科学技術振興機構(JST)、北海道大学、早稲田大学は2012年2月23日、北海道大学大学院情報科学研究科の湊真一教授らのグループが、電力の配電網における送電ロスを最小化する技術を開発したと発表した。湊教授が考案した「ゼロサプレス型二分決定グラフ(ZDD)」というアルゴリズムを、配電網の最適化計算に適用した。モデル上の検証では、配電網における電力ロスを3%削減できたとしている。

 湊教授が1993年に考案したZDDは、米スタンフォード大学のドナルド・クヌース名誉教授の著書「The Art of Computer Programming」において、日本人が考案したアルゴリズムとしては初めて、独立項目として解説されたことで知られている。これまでZDDは、LSI設計において、回路の構成を最適化する計算などに使われていた。そのZDDを配電網の経路最適化に用いたのが、今回の発表のポイントである。

 電力の配電網は、数多くの変電所とスイッチからなる非常に分岐の多いネットワークである。例えば、30万人程度に電力を供給する標準的な配電網を模した仮想的な配電網では、変電所設備が72カ所、スイッチが468個存在する。配電網における経路の組み合わせの総数は「2の468乗(10の140乗)」にも達する。組み合わせの数があまりに多すぎるため、これまでの最適構成探索技術では、すべての組み合わせを調査することができなかった。つまり従来の配電網最適化は、厳密な計算に基づいて行われていなかった。

 湊教授が考案したZDDは、組み合わせの集合を圧縮して表現するデータ構造とアルゴリズムからなる技術である。ZDDを使うと、組み合わせが多すぎて計算できないようなグラフ構造のデータを圧縮し、さらに圧縮したまま超高速で計算できるようになる。ZDDを適用することで、配電網における完全な経路最適化が、現実的な時間で計算できるようになった。

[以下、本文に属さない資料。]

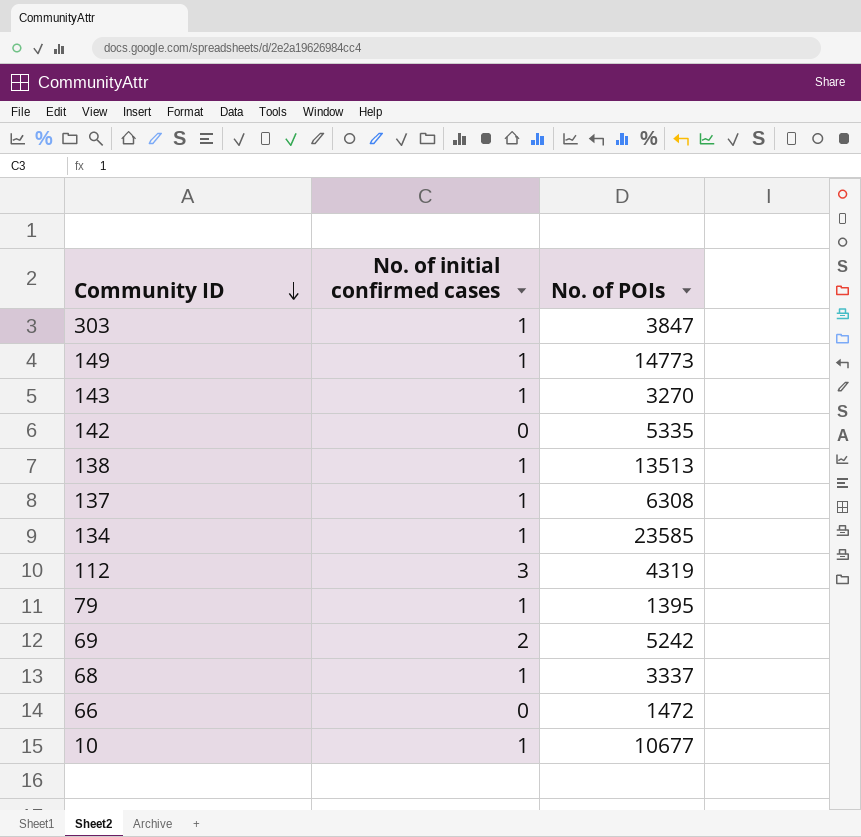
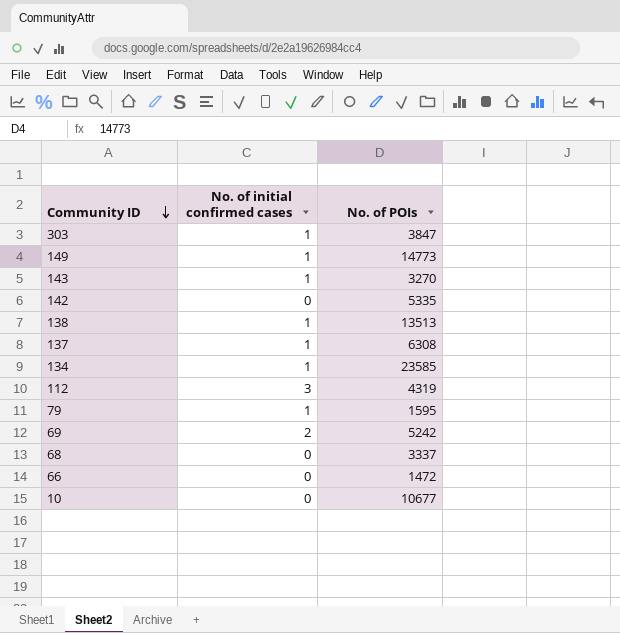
79 | No. of POIs: 1395 -> 1595
68 | No. of initial confirmed cases: 1 -> 0
10 | No. of initial confirmed cases: 1 -> 0

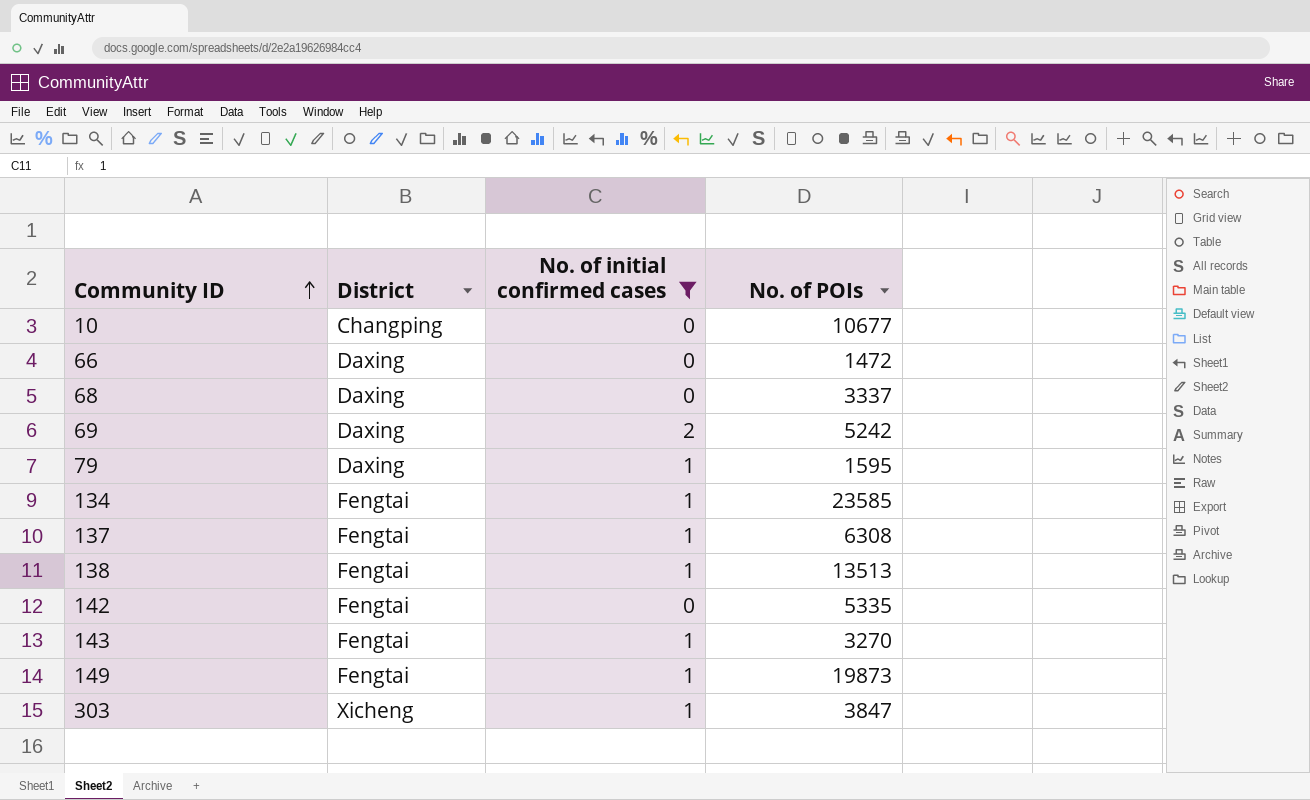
filter: none -> No. of initial confirmed cases != 3
row order: Community ID descending -> Community ID ascending
column District | position: none -> 2
149 | No. of POIs: 14773 -> 19873

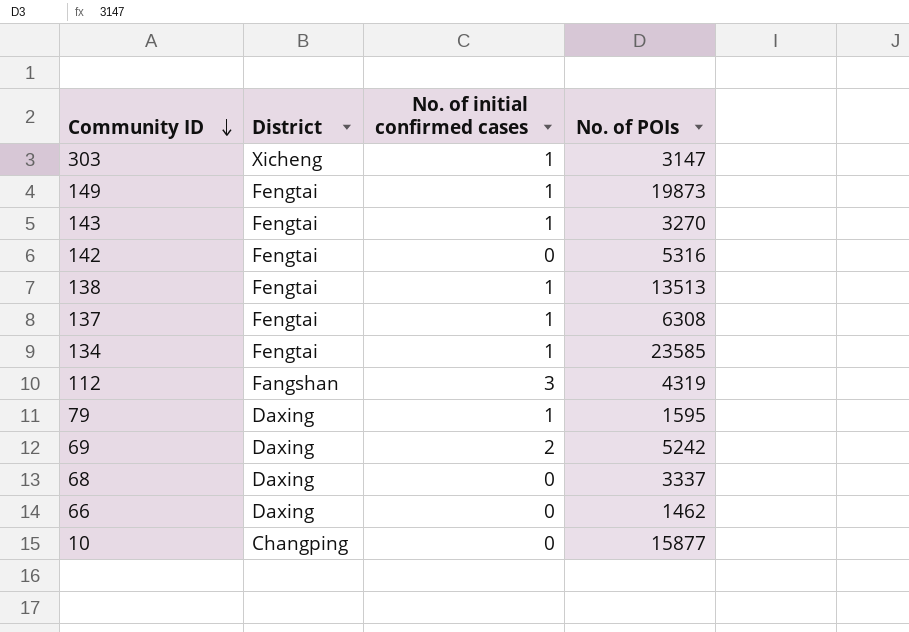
filter: No. of initial confirmed cases != 3 -> none
row order: Community ID ascending -> Community ID descending
303 | No. of POIs: 3847 -> 3147
142 | No. of POIs: 5335 -> 5316
66 | No. of POIs: 1472 -> 1462
10 | No. of POIs: 10677 -> 15877

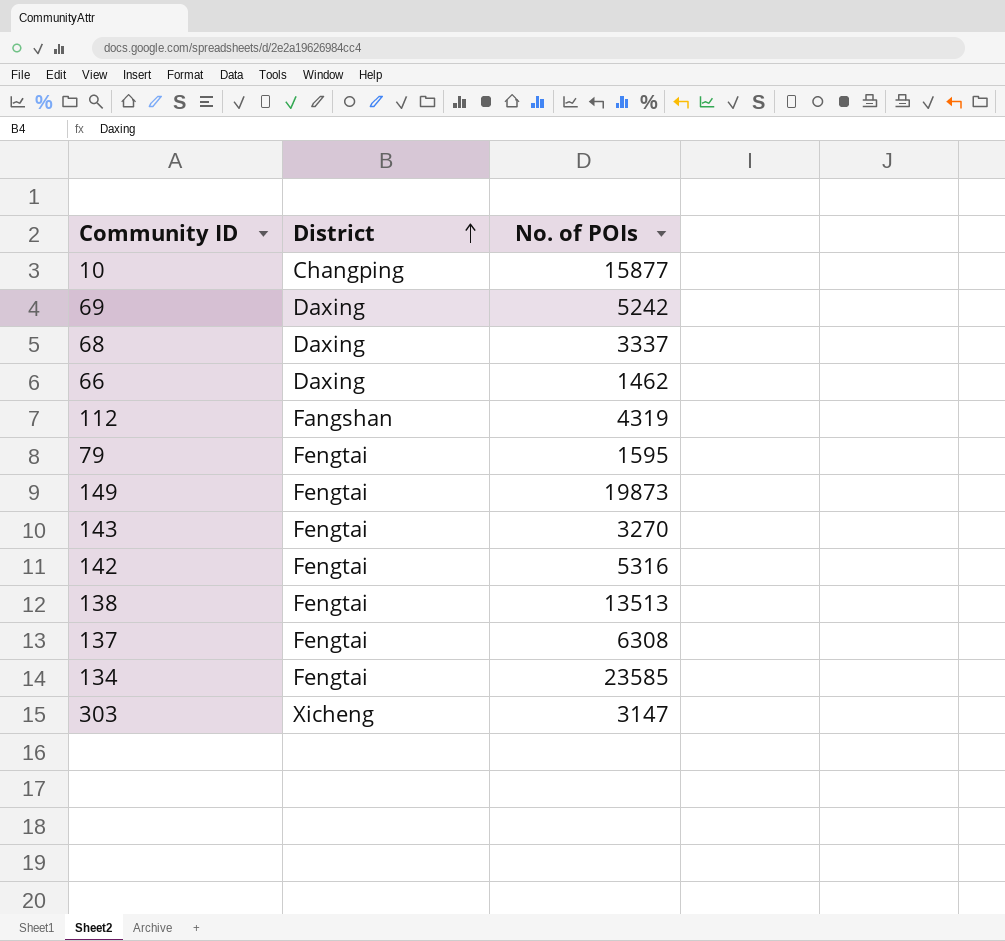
row order: Community ID descending -> District ascending
column No. of initial confirmed cases | position: 3 -> none
79 | District: Daxing -> Fengtai

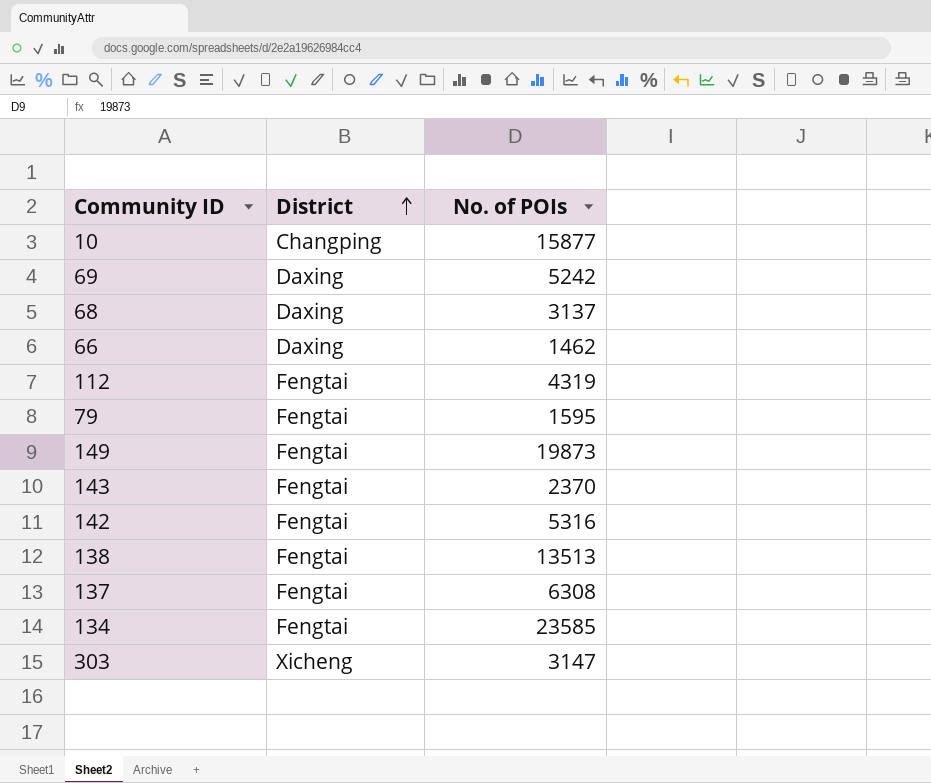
68 | No. of POIs: 3337 -> 3137
112 | District: Fangshan -> Fengtai
143 | No. of POIs: 3270 -> 2370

 配電網の経路最適化では、「異なる変電所系統をつないではいけない」といった配電経路に関する幾何学的な制約と、「電線の各区間で許容電流を超えてはいけない」といった電力品質に関する制約の二つを考慮した上で、電力ロスを最小化する経路計算を行う必要がある。湊教授らが開発した技術ではまず、幾何学的な制約と電力上の制約を満たす経路の組み合わせを、ZDDを用いてすべて探し出した。探索にかかった時間は、標準的なパソコン上で1時間15分。組み合わせの総数は10の63乗個で、30万人規模の配電網における実現可能な経路の組み合わせを正確にすべて数えたのは、世界初の結果だという。

 さらに湊教授らは、10の63乗個の組み合わせの中から、電力需要シナリオに沿って、電力ロスを最小化する経路の組み合わせを見つけ出すアルゴリズムを開発。2時間20分の計算時間で、電力ロスが最小になる経路の組み合わせを見つけ出すことに成功した。

 JSTは今後、ZDDを適用した配電網の最適化を実現するために、電力会社などの技術者が扱いやすい実用的な設計・運営支援ツールの開発を目指す。